─── DATASET CONTENT ───
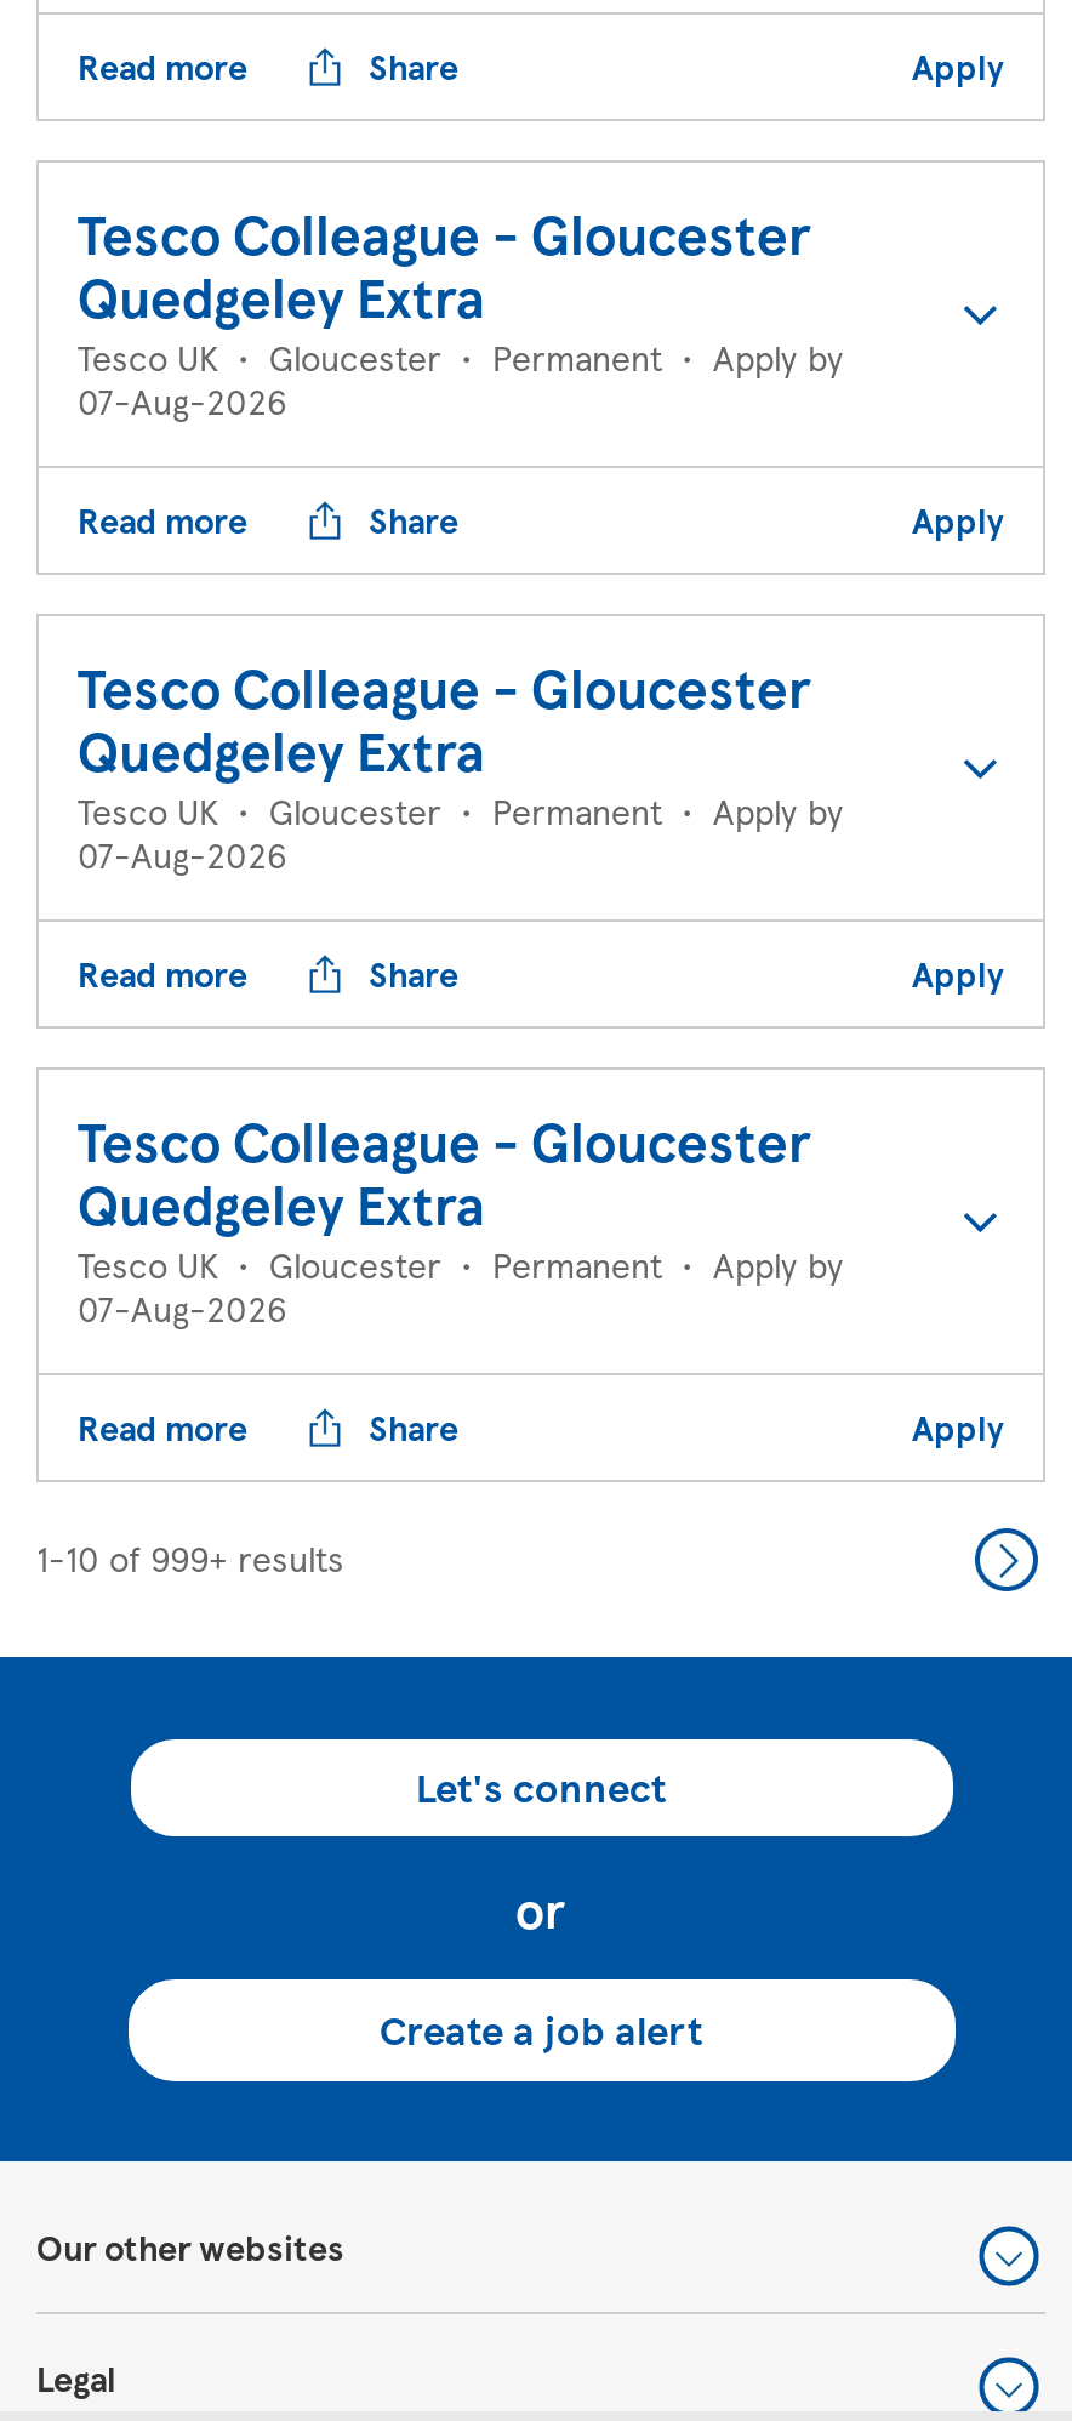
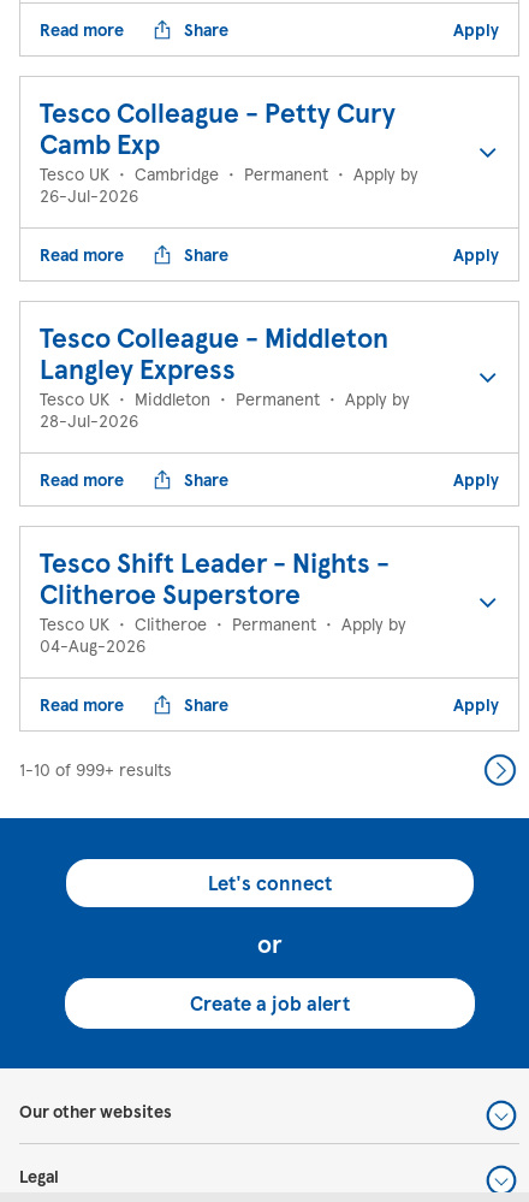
[78,201,844,422] Tesco Colleague - Gloucester | Quedgeley Extra | Tesco UK • Gloucester • Permanent • Apply by | 07-Aug-2026 -> [40,96,418,206] Tesco Colleague - Petty Cury | Camb Exp | Tesco UK • Cambridge • Permanent • Apply by | 26-Jul-2026
[78,655,844,876] Tesco Colleague - Gloucester | Quedgeley Extra | Tesco UK • Gloucester • Permanent • Apply by | 07-Aug-2026 -> [40,321,410,431] Tesco Colleague - Middleton | Langley Express | Tesco UK • Middleton • Permanent • Apply by | 28-Jul-2026
[78,1109,844,1329] Tesco Colleague - Gloucester | Quedgeley Extra | Tesco UK • Gloucester • Permanent • Apply by | 07-Aug-2026 -> [40,546,406,656] Tesco Shift Leader - Nights - | Clitheroe Superstore | Tesco UK • Clitheroe • Permanent • Apply by | 04-Aug-2026

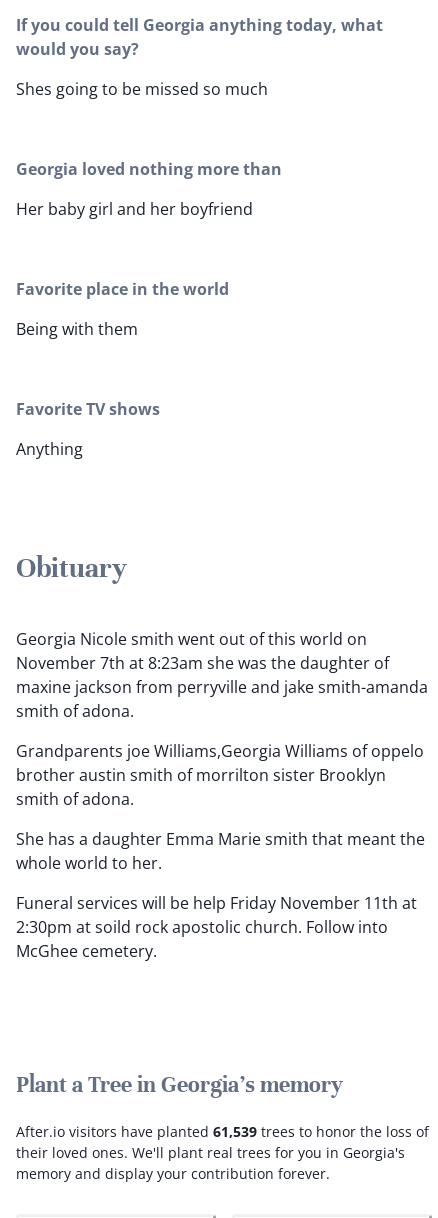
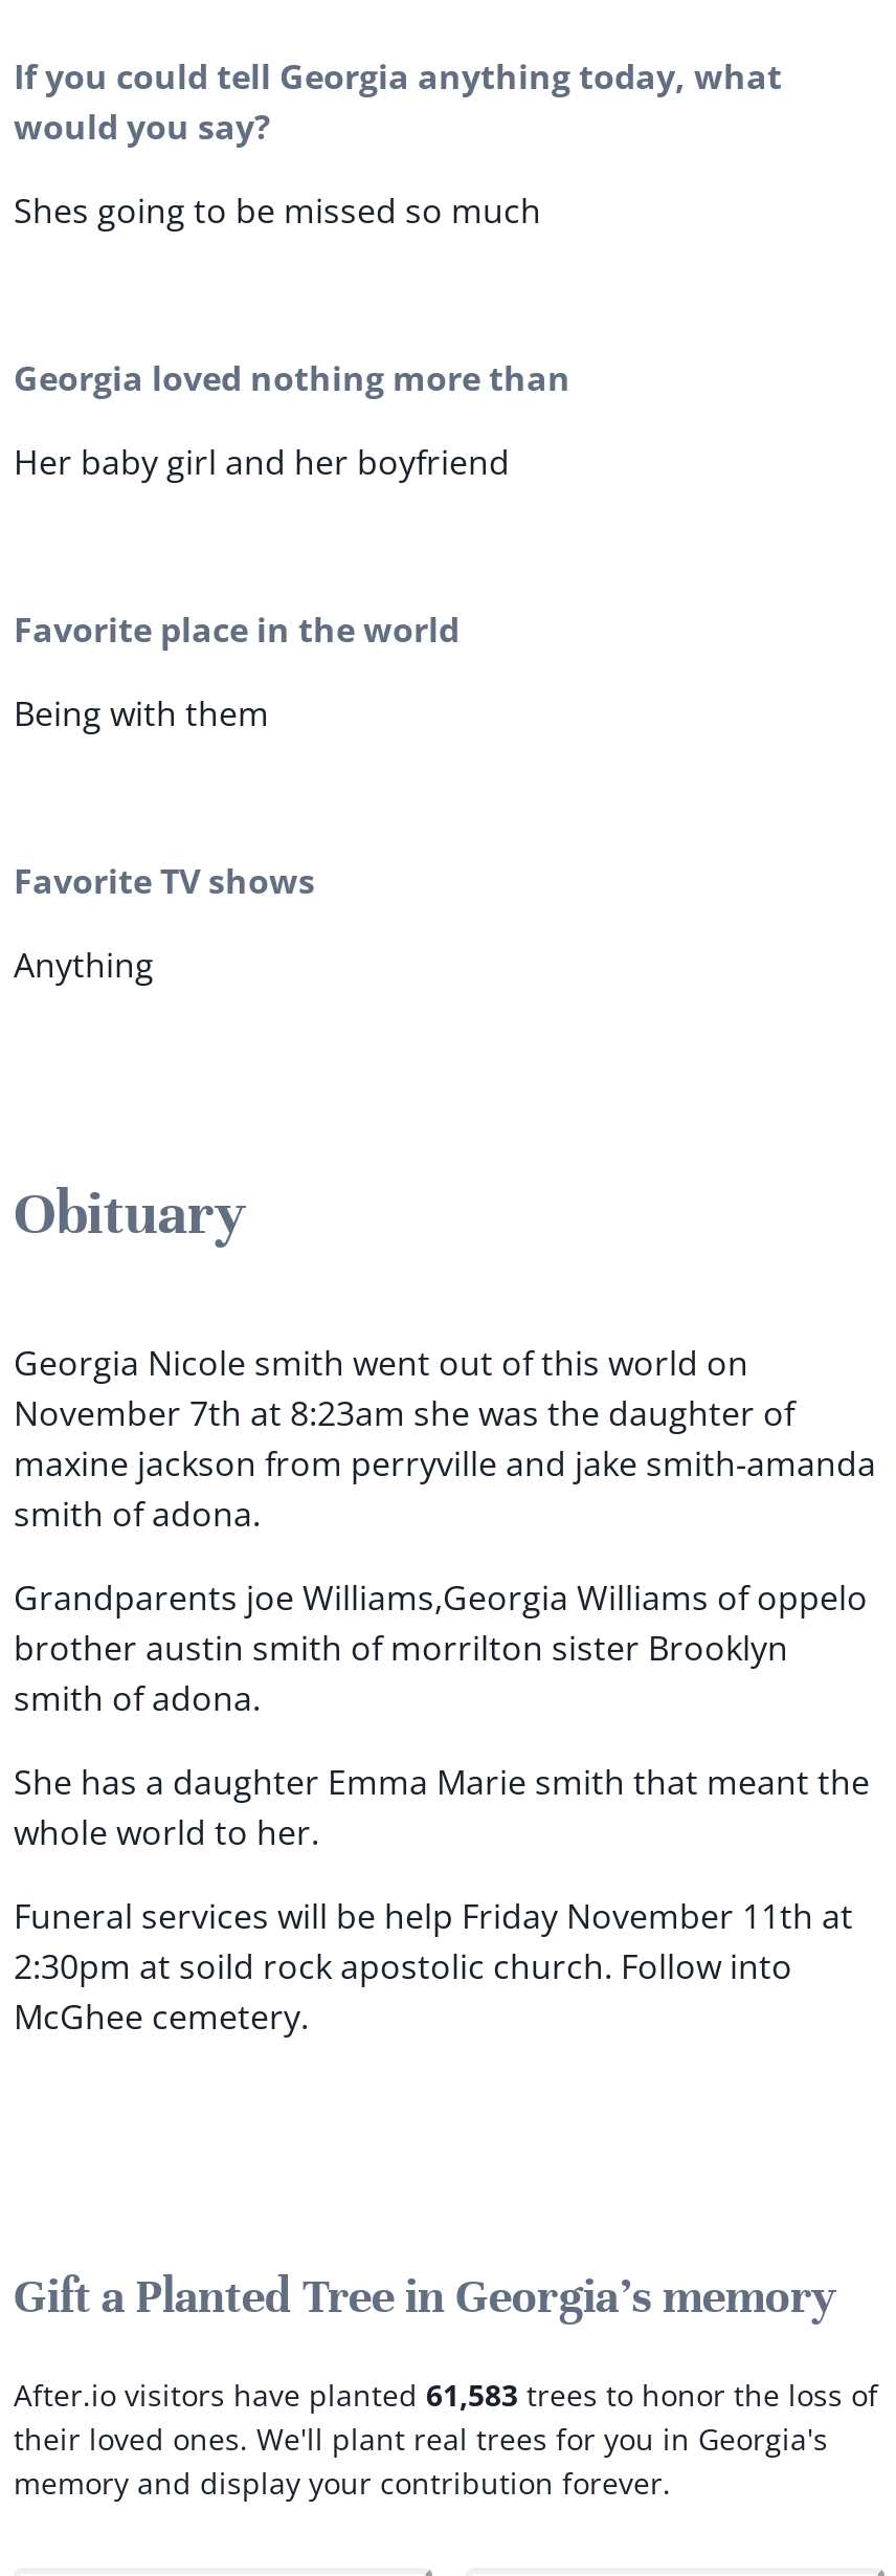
[16,1071,343,1098] Plant a Tree in Georgia's memory -> [14,2268,836,2325] Gift a Planted Tree in Georgia's memory
[16,1122,429,1141] After.io visitors have planted 61,539 trees to honor the loss of -> [14,2375,878,2415] After.io visitors have planted 61,583 trees to honor the loss of

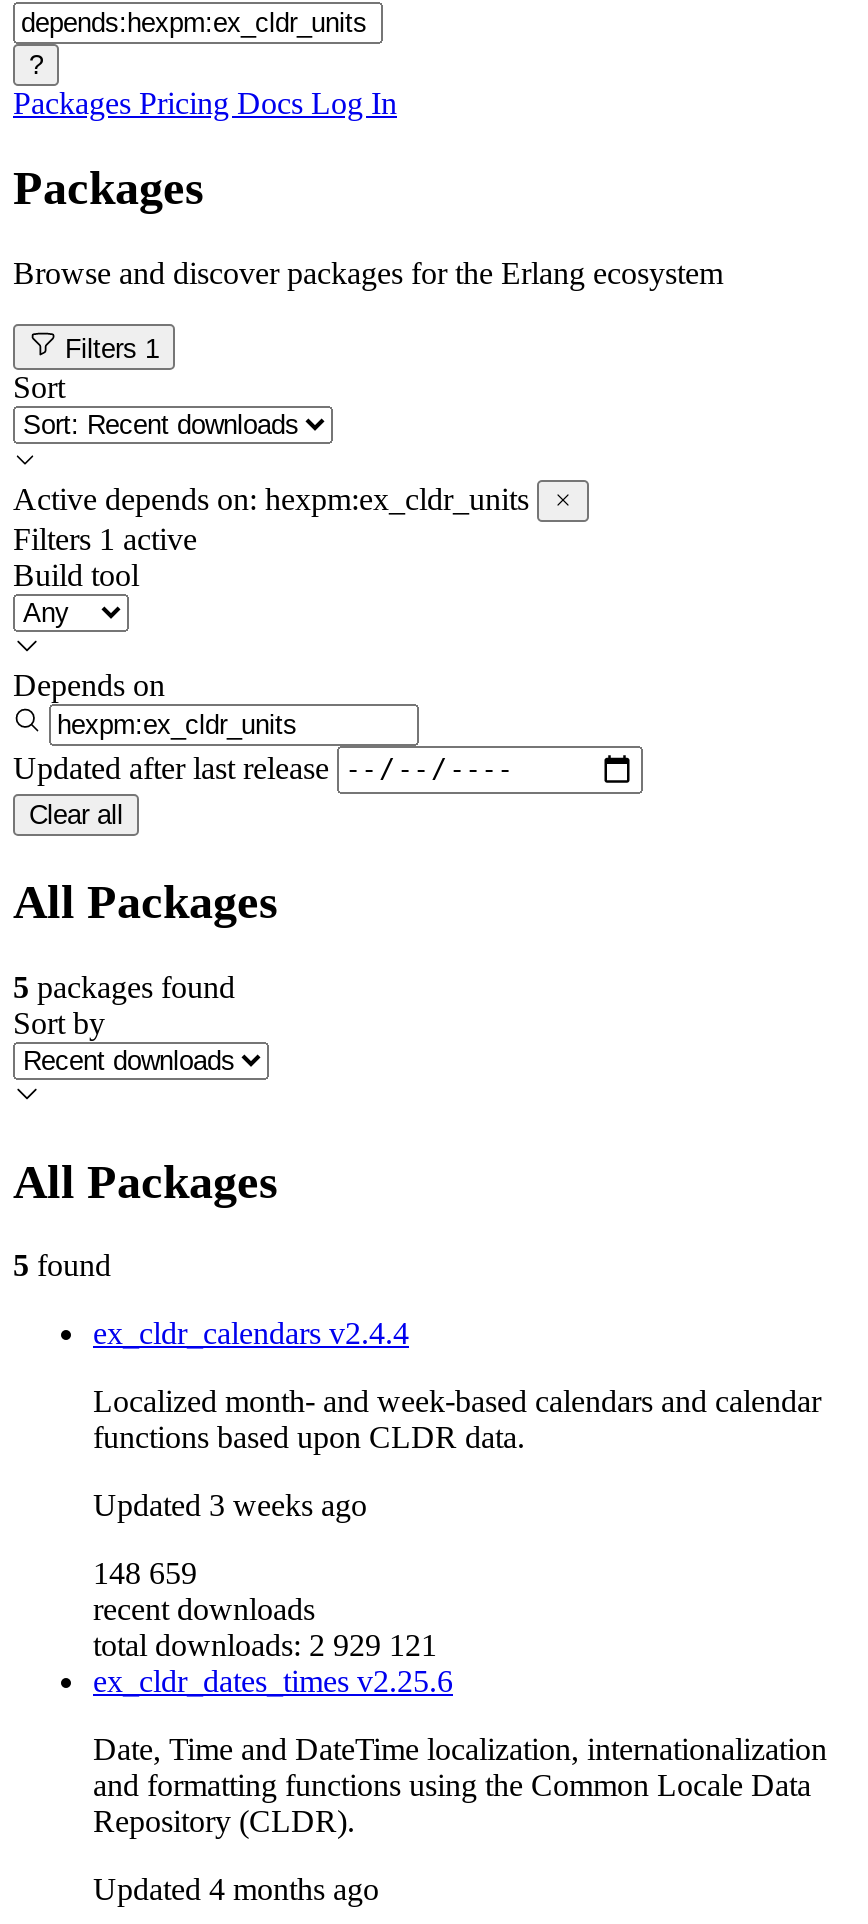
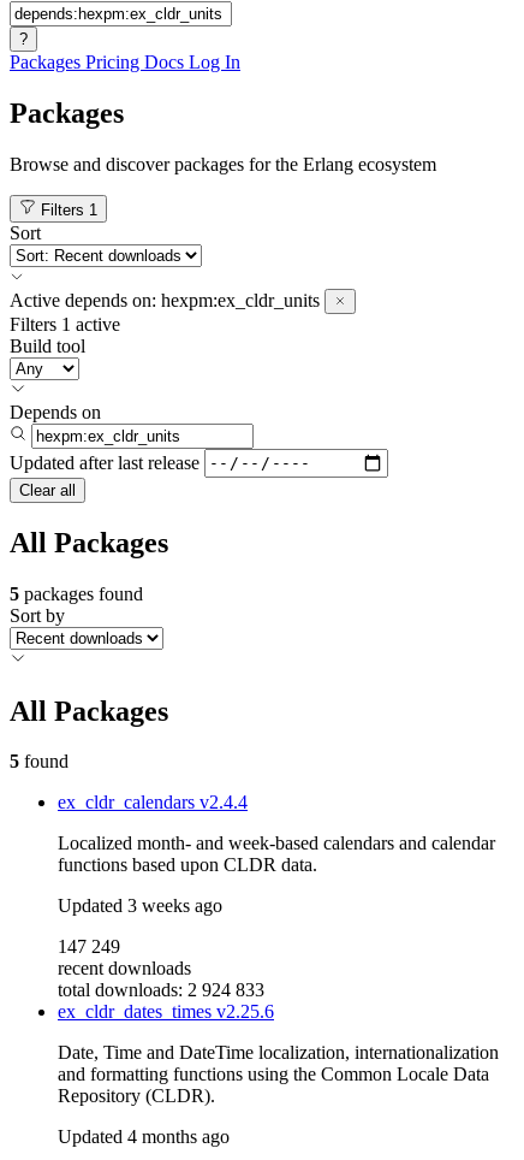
[93,1557,197,1591] 148 659 -> [58,937,120,957] 147 249
[93,1629,437,1663] total downloads: 2 929 121 -> [58,980,264,1000] total downloads: 2 924 833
───
◆ DIRECTIONS:
Each line that contains the word "Colleague" adds to the total; give the total for the material and nothing else.

◆ TASK RESULT:
3